La déboulade

J’enfonçai mon pied gauche dans la neige et me donnai une poussée pour que mon pied droit, à son tour, s’insère juste au-dessus du premier, un pas de plus vers le sommet de cette dernière colline du haut de laquelle il était possible de contempler le delta de la rivière qui se jetait dans le fjord. J’avais traîné derrière mes trois compagnons pour photographier l’immensité des paysages immobiles, si bien qu’ils avaient déjà franchi la cime de la montagne et qu’ils n’apparaissaient plus dans mon champ de vision. Après trois heures de marche en montagne, parmi les damiers de rochers et de neige durcie par le vent jusqu’à la glace, je sentais la fatigue gagner mes jambes, plus précisément les muscles des mollets et ceux qui s’étirent à l’intérieur des cuisses. Soudainement, mon mollet gauche se contracta si fortement que j’en perdis l’équilibre. En tentant de me retenir avec mes mains qui tournoyaient dans l’air tout en les projetant vers la région qui me faisait souffrir, le muscle interne de la cuisse droite se mit de concert avec le jarret et se raccourcit brusquement, incontrôlable. Je poussai un cri de douleur entrecoupé d’injures et tombai à la renverse. En m’asseyant avec misère pour trouver une posture capable de mettre ces muscles rigides en extension, je me mis à glisser dans la pente de la colline, jusque sur le plateau rocheux d’où j’avais amorcé mon ascension.
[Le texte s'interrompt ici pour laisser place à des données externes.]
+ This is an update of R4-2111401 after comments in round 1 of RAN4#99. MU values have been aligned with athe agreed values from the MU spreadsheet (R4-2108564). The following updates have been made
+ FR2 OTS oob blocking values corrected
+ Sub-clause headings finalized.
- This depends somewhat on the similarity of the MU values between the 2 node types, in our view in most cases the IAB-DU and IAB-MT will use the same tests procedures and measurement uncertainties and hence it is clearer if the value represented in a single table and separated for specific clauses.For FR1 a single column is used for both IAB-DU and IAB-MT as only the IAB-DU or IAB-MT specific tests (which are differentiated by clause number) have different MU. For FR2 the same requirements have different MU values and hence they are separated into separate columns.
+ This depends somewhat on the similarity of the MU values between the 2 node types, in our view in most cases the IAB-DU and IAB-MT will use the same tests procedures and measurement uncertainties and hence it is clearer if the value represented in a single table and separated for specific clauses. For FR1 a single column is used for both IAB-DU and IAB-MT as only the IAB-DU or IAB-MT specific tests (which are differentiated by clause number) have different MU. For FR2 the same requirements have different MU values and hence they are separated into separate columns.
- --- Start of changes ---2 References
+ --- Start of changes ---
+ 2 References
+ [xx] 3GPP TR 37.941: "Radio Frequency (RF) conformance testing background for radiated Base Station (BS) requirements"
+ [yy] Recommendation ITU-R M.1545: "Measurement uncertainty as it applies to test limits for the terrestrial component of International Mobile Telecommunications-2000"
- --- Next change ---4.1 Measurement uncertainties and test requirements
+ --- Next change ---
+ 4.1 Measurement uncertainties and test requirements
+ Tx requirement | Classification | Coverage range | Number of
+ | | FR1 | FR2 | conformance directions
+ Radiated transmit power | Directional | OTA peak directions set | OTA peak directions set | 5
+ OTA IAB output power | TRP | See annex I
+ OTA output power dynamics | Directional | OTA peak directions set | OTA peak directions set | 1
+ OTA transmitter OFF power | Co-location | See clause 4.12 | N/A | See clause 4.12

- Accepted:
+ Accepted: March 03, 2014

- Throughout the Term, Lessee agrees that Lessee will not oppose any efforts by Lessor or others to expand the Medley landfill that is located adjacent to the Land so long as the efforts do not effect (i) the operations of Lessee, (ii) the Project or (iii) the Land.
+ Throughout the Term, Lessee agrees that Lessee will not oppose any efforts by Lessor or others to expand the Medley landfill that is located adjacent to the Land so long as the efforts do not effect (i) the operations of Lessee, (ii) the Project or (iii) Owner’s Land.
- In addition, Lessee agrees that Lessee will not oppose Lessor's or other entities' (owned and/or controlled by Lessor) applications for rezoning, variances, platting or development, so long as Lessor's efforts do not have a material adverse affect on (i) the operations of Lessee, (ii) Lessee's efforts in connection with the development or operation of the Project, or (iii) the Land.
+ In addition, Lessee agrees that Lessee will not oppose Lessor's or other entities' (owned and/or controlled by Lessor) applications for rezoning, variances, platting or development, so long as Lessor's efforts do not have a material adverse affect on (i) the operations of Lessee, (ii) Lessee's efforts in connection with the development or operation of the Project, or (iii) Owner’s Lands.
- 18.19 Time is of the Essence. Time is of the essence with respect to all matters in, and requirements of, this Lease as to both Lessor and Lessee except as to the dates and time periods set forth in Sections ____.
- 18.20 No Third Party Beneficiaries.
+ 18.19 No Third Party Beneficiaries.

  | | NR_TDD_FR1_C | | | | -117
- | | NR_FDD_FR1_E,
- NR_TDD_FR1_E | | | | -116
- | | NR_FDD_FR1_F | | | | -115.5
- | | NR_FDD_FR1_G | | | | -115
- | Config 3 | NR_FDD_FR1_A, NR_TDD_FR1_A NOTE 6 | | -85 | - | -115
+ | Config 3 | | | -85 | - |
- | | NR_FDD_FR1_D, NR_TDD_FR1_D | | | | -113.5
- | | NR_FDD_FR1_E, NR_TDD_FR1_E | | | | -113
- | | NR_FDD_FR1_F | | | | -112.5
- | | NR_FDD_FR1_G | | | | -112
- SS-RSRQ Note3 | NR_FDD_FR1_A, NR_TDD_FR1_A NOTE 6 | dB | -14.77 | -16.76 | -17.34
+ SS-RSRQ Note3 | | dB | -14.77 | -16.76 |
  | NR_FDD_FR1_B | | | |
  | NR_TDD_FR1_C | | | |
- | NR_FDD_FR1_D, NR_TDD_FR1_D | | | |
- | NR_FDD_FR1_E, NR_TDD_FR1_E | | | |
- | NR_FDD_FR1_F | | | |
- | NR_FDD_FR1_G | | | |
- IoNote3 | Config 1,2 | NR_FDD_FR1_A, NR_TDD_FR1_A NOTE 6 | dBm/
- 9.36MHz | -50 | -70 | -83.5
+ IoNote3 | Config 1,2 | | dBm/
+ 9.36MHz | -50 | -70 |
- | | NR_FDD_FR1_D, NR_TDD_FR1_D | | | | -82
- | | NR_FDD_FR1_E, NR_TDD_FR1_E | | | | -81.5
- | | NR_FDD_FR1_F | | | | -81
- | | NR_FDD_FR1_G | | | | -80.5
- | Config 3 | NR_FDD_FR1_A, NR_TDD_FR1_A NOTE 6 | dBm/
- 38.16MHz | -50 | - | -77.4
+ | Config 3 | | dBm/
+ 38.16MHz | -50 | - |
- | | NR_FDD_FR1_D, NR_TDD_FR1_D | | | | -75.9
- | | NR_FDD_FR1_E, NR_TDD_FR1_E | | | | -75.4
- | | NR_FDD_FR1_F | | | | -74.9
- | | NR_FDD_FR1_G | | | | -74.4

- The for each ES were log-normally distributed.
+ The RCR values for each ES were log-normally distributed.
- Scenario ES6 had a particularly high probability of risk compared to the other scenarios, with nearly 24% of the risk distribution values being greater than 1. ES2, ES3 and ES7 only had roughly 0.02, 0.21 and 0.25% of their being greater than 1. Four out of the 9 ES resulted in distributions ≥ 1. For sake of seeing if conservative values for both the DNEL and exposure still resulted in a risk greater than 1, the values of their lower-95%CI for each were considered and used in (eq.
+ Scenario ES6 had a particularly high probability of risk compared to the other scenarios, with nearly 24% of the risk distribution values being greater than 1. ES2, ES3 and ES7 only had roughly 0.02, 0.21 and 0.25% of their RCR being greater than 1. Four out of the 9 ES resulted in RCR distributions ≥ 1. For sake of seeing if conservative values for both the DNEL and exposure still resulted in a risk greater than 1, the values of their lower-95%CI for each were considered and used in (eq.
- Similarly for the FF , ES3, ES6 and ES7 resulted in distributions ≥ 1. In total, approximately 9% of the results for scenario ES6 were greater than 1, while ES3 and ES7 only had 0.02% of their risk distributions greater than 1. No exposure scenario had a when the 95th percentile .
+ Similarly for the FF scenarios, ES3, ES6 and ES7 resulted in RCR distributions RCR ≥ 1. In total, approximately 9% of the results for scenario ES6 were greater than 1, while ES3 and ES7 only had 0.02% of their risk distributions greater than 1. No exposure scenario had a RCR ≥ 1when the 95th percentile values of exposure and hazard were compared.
La crampe de la cuisse disparut comme elle était venue, mais celle du mollet gauche persistait, augmentant même en intensité. On aurait dit qu’une voiture venait de se stationner sur ma jambe. Je continuais à blasphémer et à crier contre le néant en me tortillant. Quand je m’efforçais de me relever, je sentais la cuisse droite menacer de se tendre à nouveau. J’espérais que mes compagnons m’entendent et que l’un d’eux vienne me secourir avec une contretraction, mais le vent chassait mes cris vers le fjord. La pensée que je devais retourner en sens inverse, avec encore deux ou trois heures de marche à faire pour rentrer au village, assombrissait mon esprit et appuyait sur l’accélérateur paralysant de la douleur. Je réussis péniblement à me remettre debout et je pus étirer la jambe rebelle dont le contrôle revint peu à peu dans le giron de ma volonté. Mes comparses apparurent en courant, le vent de la montagne venait de geler sévèrement les doigts de l’un d’eux. Non sans peine, nous pûmes rentrer sains et saufs au village, la nature nous accordait sa clémence.